_Modification records_:
———

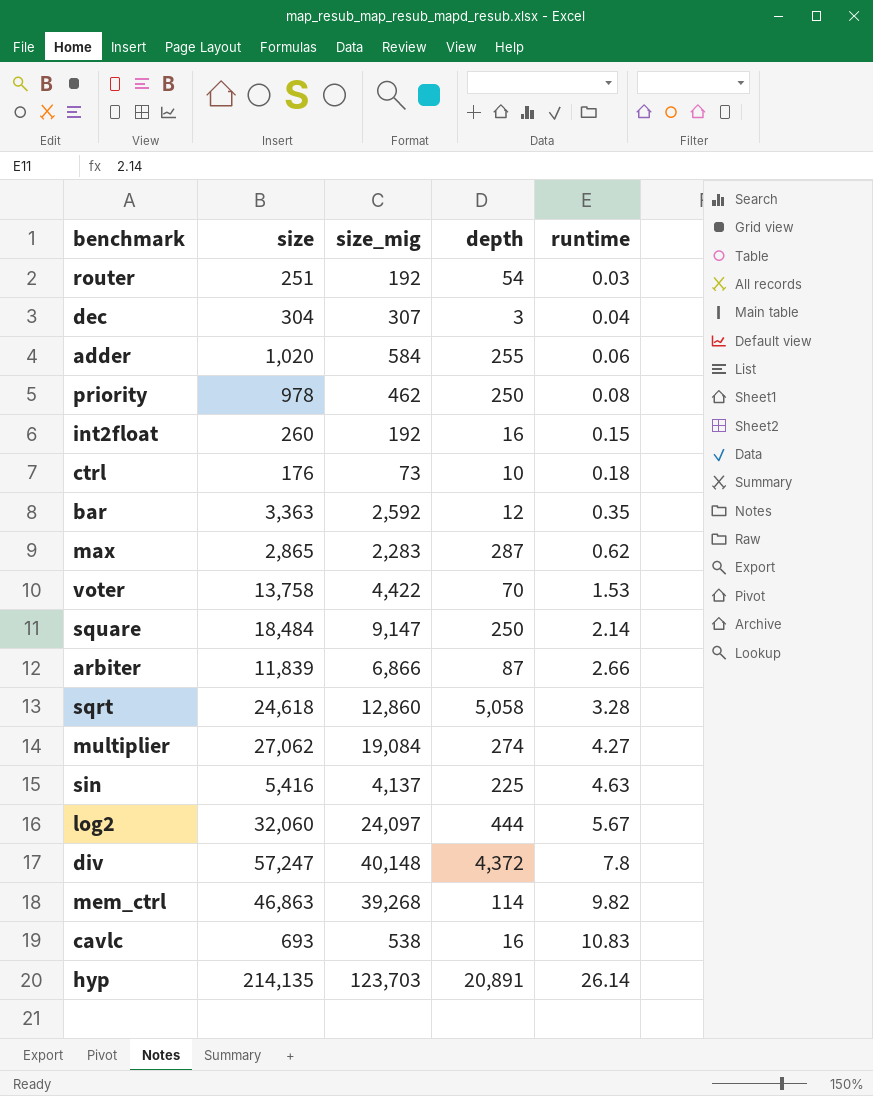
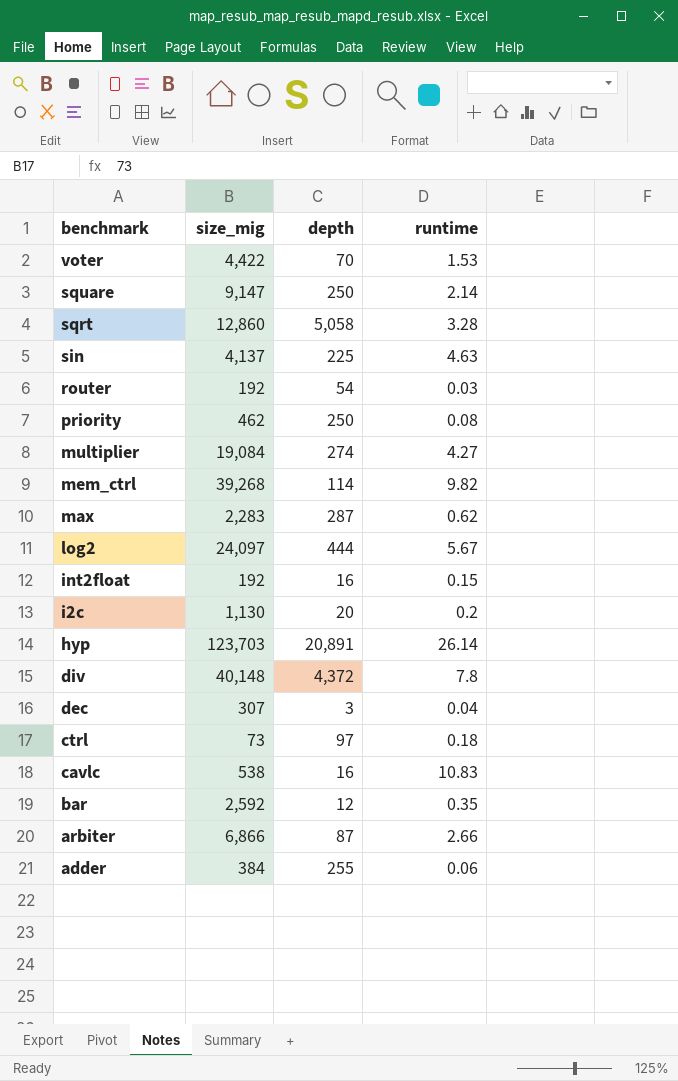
row order: runtime ascending -> benchmark descending
column size | position: 2 -> none
row i2c: none -> 1,130 | 20 | 0.2
ctrl | depth: 10 -> 97
adder | size_mig: 584 -> 384

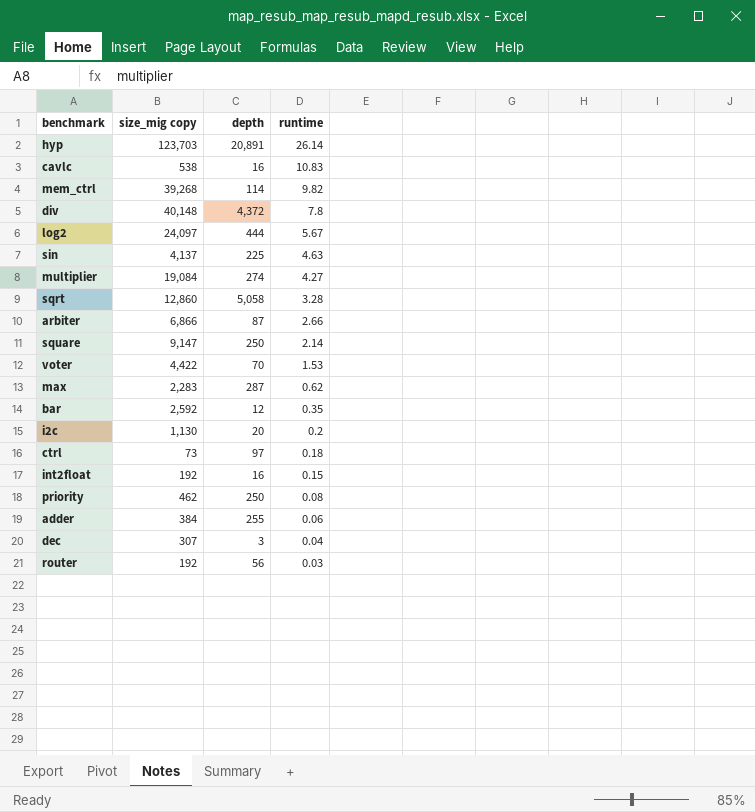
row order: benchmark descending -> runtime descending
column name: size_mig -> size_mig copy
router | depth: 54 -> 56

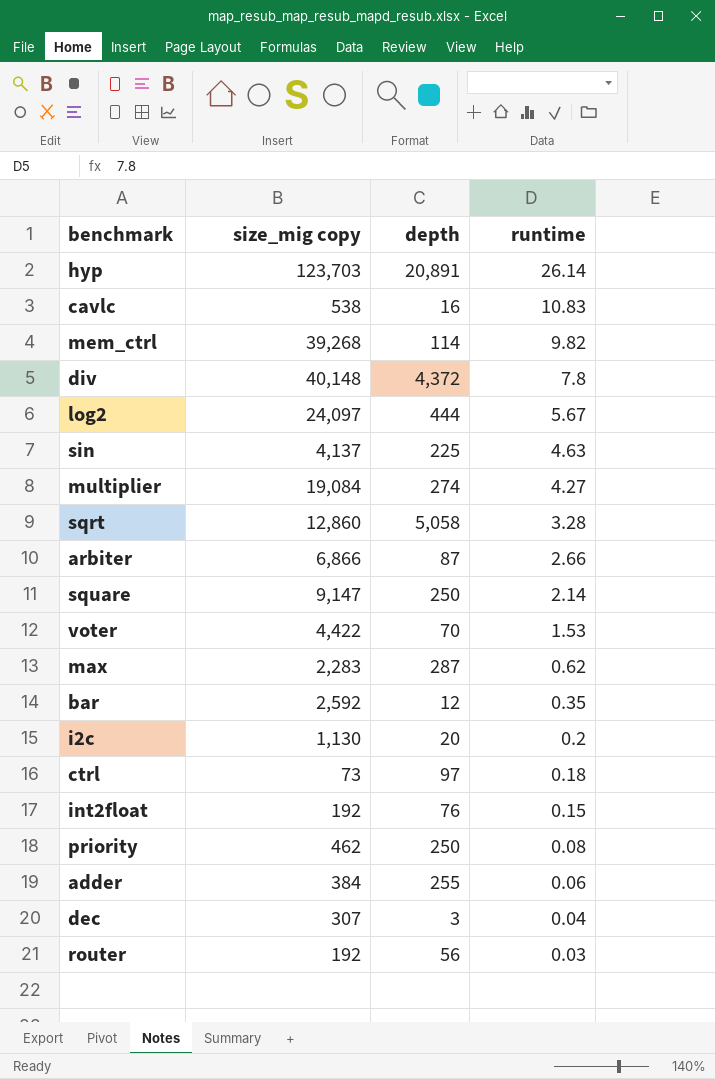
int2float | depth: 16 -> 76

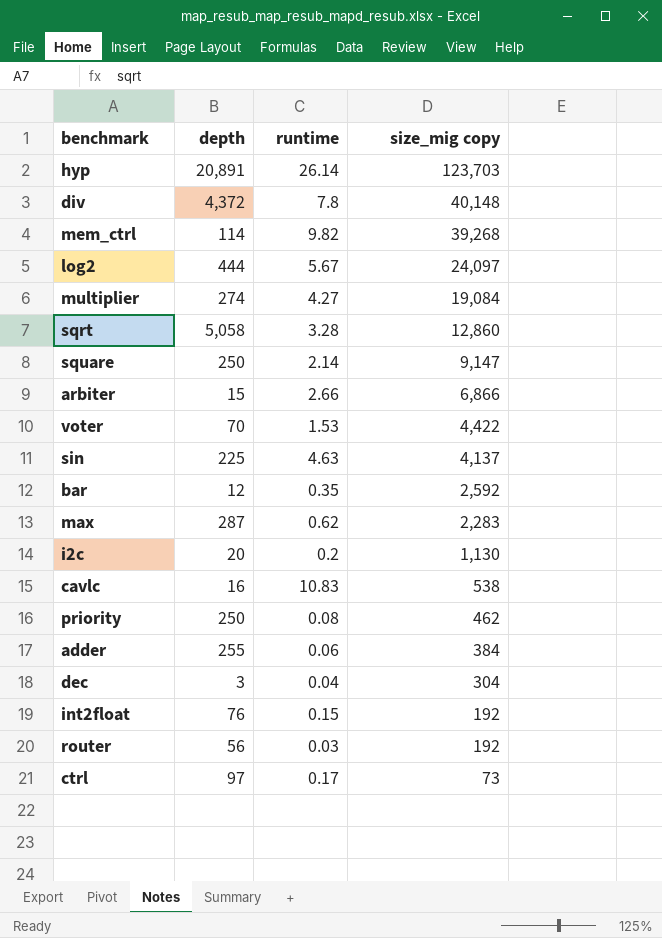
row order: runtime descending -> size_mig copy descending
column size_mig copy | position: 2 -> 4
arbiter | depth: 87 -> 15
dec | size_mig copy: 307 -> 304
ctrl | runtime: 0.18 -> 0.17

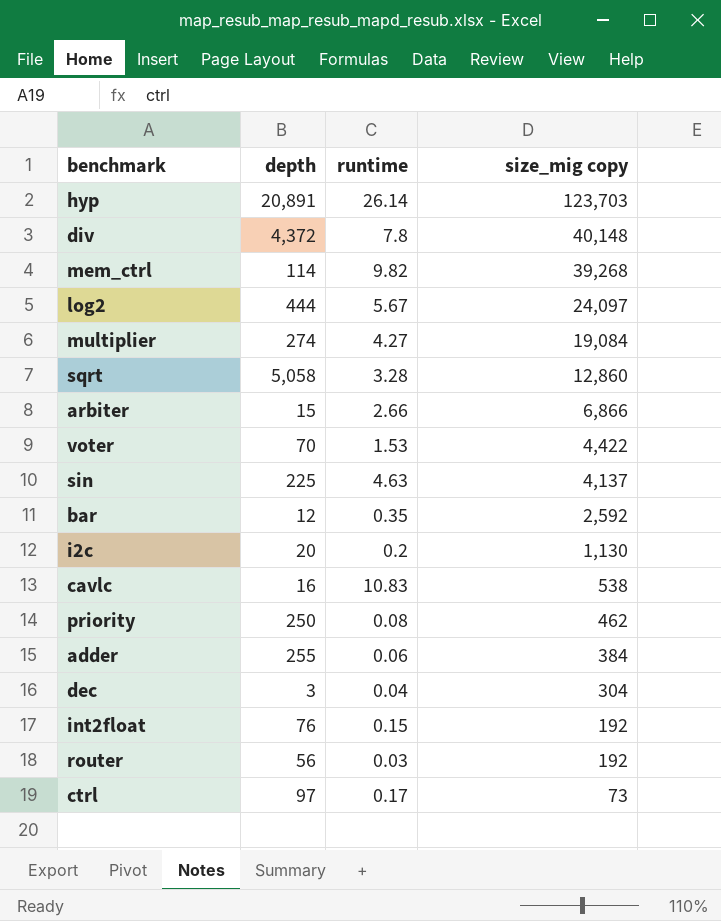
row square: 250 | 2.14 | 9,147 -> none
row max: 287 | 0.62 | 2,283 -> none

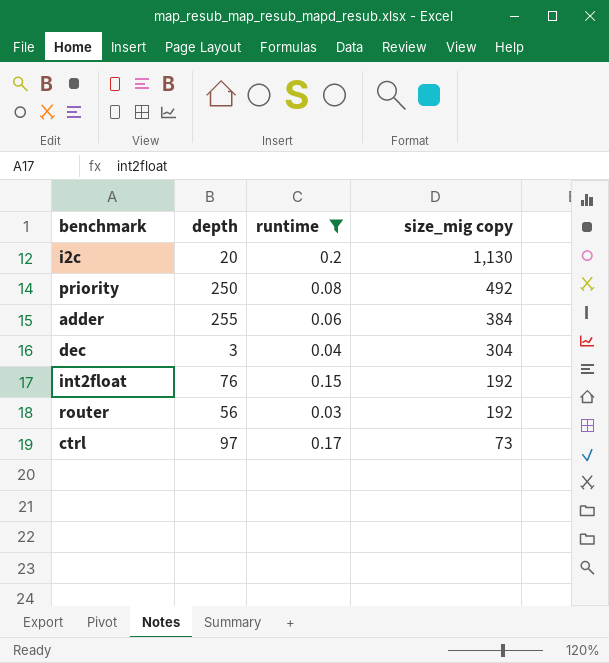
filter: none -> runtime <= 0.2
priority | size_mig copy: 462 -> 492

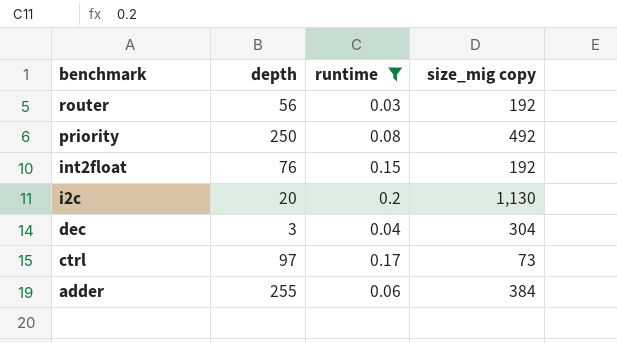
row order: size_mig copy descending -> benchmark descending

———

_Your assignment_: Please go over the data above and copy each line with "none" in it.

_Solution to this task_:
column size | position: 2 -> none
row i2c: none -> 1,130 | 20 | 0.2
row square: 250 | 2.14 | 9,147 -> none
row max: 287 | 0.62 | 2,283 -> none
filter: none -> runtime <= 0.2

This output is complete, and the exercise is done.